= Garabed Pashayan Khan =

Garabed Pashayan (1864, Constantinople - 1915) was an Armenian medical doctor and public activist. He lived in the Ottoman Empire.

He completed his studies at the Medical College of Constantinople in 1888, then worked as a doctor in Balu and Malatia provinces. In 1890 he was arrested for the support of Armenian fedayee groups, was sentenced to death but then released after the mediation of the British consul's family. In 1895 he moved to Iran and became the Persian shah's doctor. For his efforts he was awarded the khan title.

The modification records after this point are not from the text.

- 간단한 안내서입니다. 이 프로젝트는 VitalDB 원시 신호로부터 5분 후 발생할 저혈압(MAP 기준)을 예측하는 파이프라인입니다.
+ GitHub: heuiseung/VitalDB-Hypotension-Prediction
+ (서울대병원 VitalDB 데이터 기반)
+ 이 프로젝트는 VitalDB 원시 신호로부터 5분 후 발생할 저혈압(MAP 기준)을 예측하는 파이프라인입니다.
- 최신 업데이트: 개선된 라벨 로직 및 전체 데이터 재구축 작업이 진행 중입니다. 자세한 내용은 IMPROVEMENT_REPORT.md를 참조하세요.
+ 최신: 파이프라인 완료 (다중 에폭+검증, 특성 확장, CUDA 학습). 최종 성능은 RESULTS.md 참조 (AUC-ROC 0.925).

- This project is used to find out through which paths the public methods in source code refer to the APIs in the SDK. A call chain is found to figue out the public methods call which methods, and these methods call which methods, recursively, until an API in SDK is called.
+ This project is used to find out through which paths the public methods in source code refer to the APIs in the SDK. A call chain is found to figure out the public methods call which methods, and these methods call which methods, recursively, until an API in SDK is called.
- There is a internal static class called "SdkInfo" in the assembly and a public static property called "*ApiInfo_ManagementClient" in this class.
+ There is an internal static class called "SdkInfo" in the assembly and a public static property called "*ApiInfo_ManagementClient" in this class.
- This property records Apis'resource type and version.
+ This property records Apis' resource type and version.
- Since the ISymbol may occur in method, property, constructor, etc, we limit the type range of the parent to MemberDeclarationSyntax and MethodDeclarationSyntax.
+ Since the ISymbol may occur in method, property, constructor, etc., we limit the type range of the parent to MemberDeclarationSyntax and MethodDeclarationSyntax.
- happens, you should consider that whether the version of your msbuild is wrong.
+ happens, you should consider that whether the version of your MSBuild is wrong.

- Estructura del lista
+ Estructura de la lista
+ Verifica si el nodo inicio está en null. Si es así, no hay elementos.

In 1903-1906 Pashayan lived in Alexandria, Egypt, where he founded an Armenian school and a printing house. In 1908 after the Young Turk revolution he returned to Constantinople and was elected as a member of the Ottoman parliament. In 1915 he was arrested among the other Armenian intellectuals and was sent to Ayash, where he was tortured and killed.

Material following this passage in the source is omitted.